So, the question is: Is it worth to learn COBOL?
Now let's talk about a few of the positives. Many of these jobs are relatively stable, especially the government ones. They may also be relatively low-stress and be close to the traditional 9-5. Being paid 100K+ in Albany, NY is good money for the area, potentially on par with being paid 200k+ in SF. Unlike javascript, you won't need to keep investing in learning new frameworks every 1-2 years.
I can speak to my brief, very limited experience in the space.
My first internship in college was working with COBOL programmers and migrating some legacy software to a modern, object oriented stack. I wrote COBOL, moved some things to a new stack, and write some documentation. Standard stuff.
It was a very different job (than my later roles in big tech).
The culture was old timers, very laid back, but some of the most genuinely kind and helpful people I ever worked with. My coworkers were at least a couple decades older than me, but I received some of the best feedback and mentoring on not just work but life lessons from their years of wisdom.

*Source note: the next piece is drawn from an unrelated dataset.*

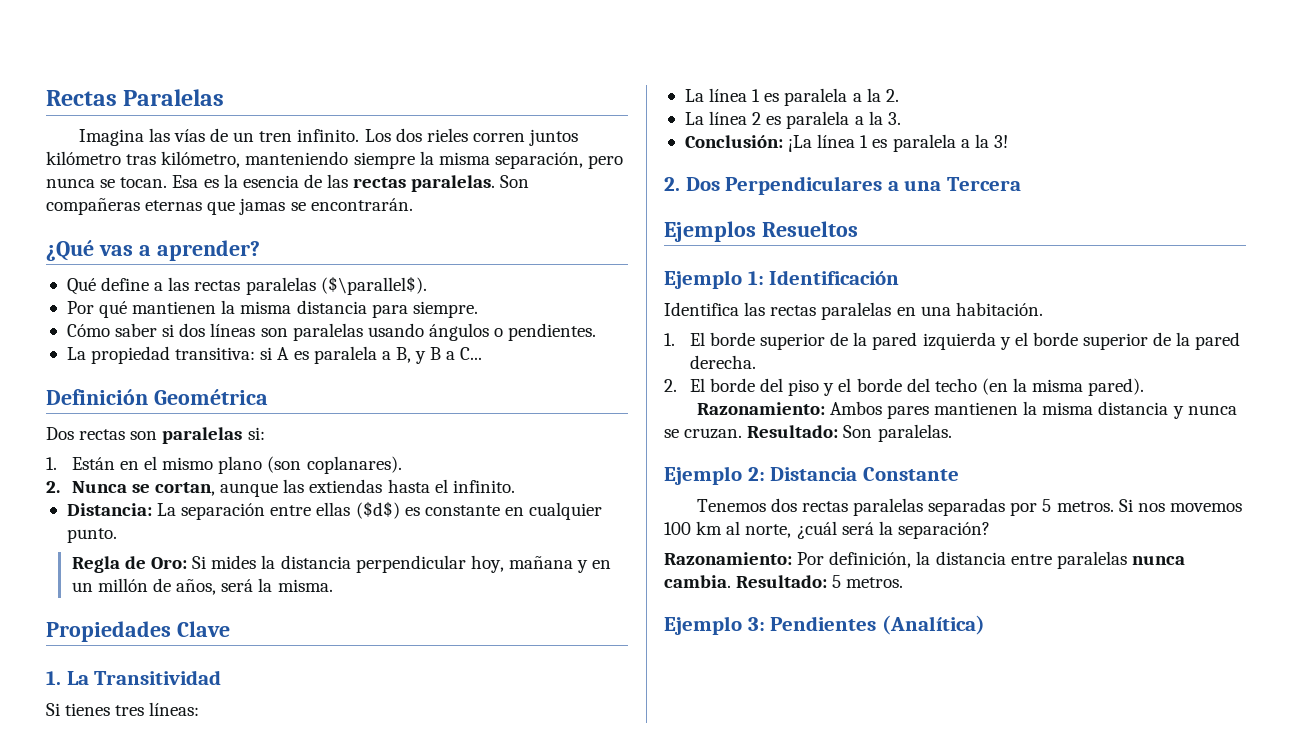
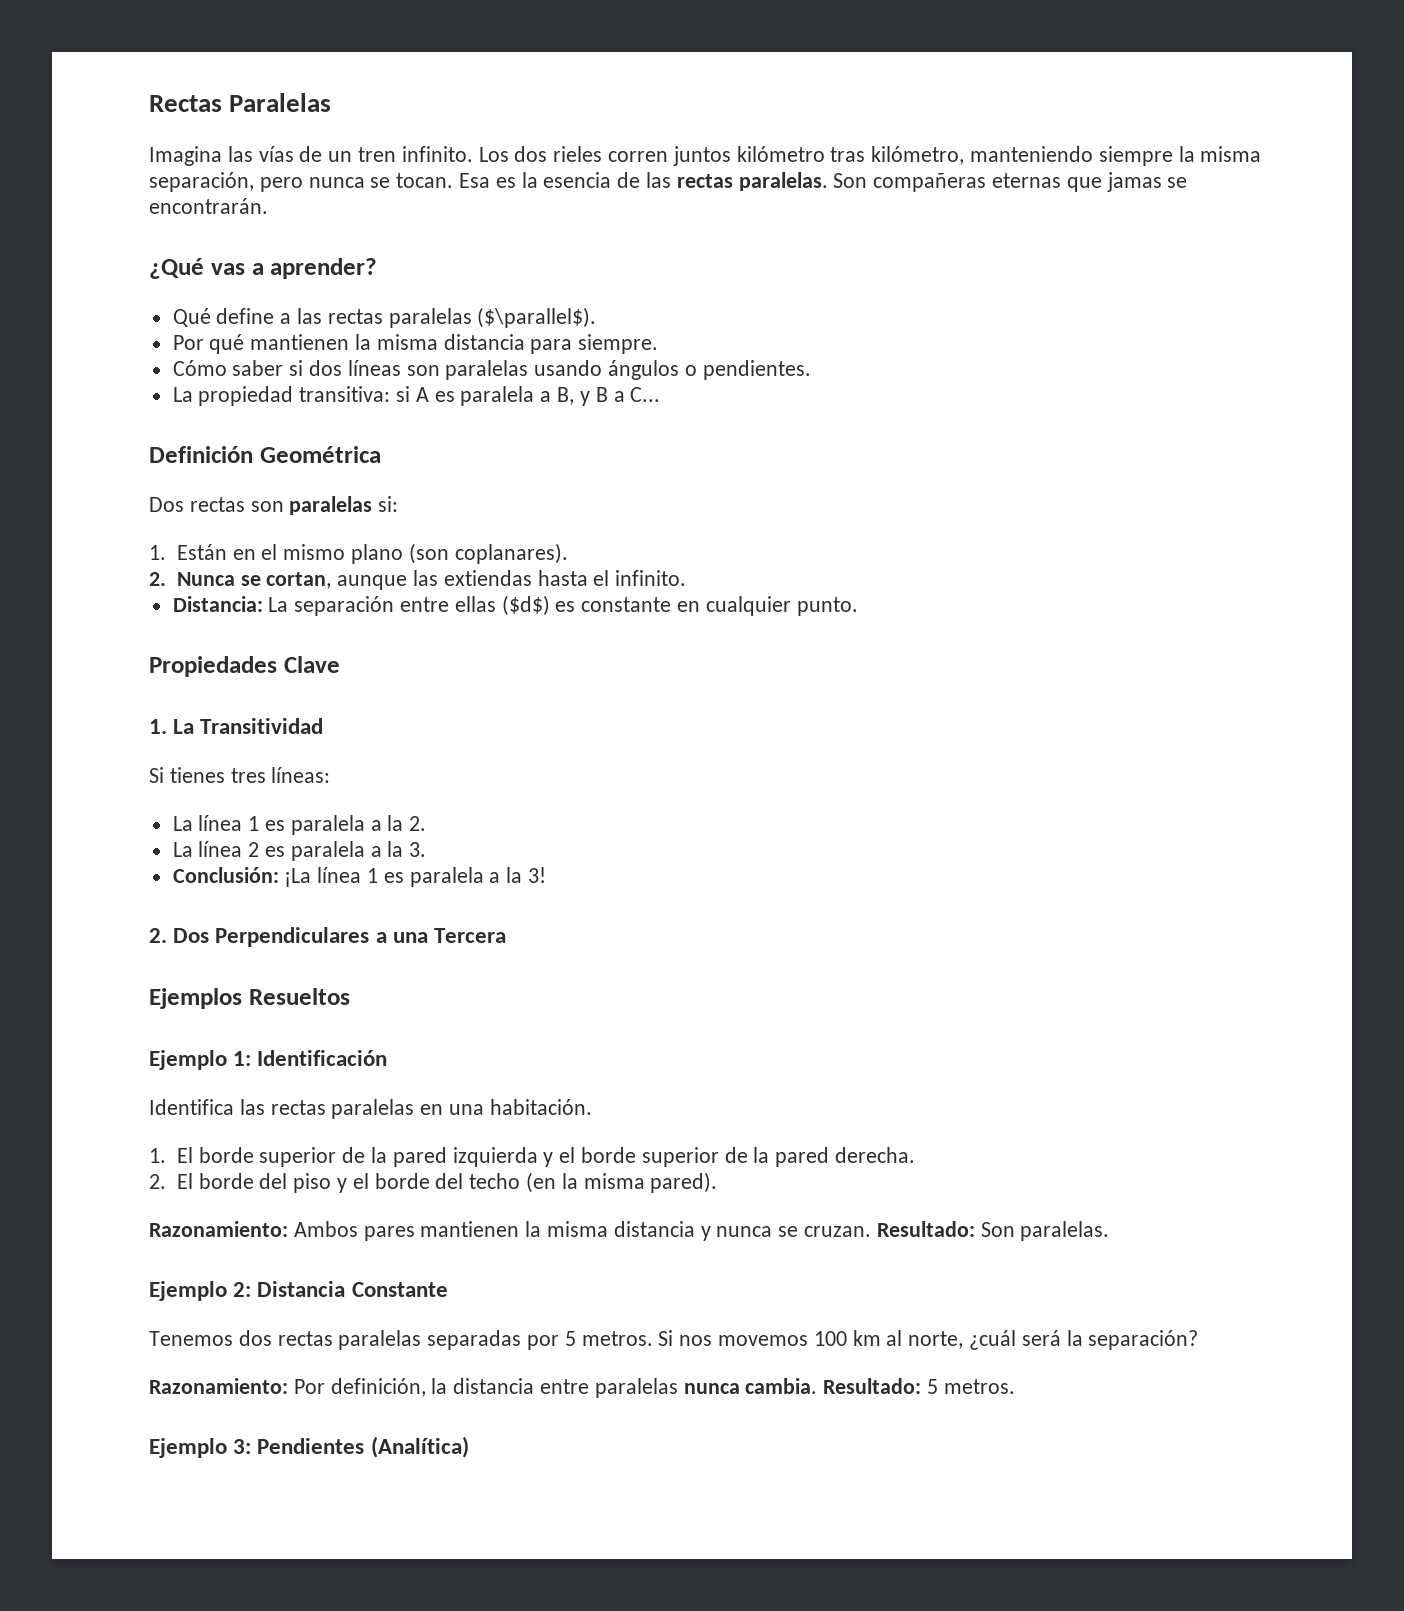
- Regla de Oro: Si mides la distancia perpendicular hoy, mañana y en un millón de años, será la misma.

Attire was business formal. The environment was less, “think big innovation, reduce complexity and cost at mass scale, think about long term support and evolution”.
It was more, “Ozzythecat, you do A. Carl is going to work on B. For questions, go to Bill. Let’s check in tomorrow. Also we’re going to this diner for lunch if you want to join. The pancakes are great.” I was also just an intern, so maybe that stuff wasn’t as visible to me.
I was paid $12/hr. Not sure how the COBOL market pays these days, but that’s obviously another consideration.
Myself I love development. I love all SW development. I would find a career in COBOL too stagnate.
If your goal is a career of steady paycheck. If you are happy doing mostly maintenance work. Then COBOL could be a career for you.
There is always the risk of the companies redeveloping their SW, but at this point, you have to wonder, if they have not done it yet, why would they in the future.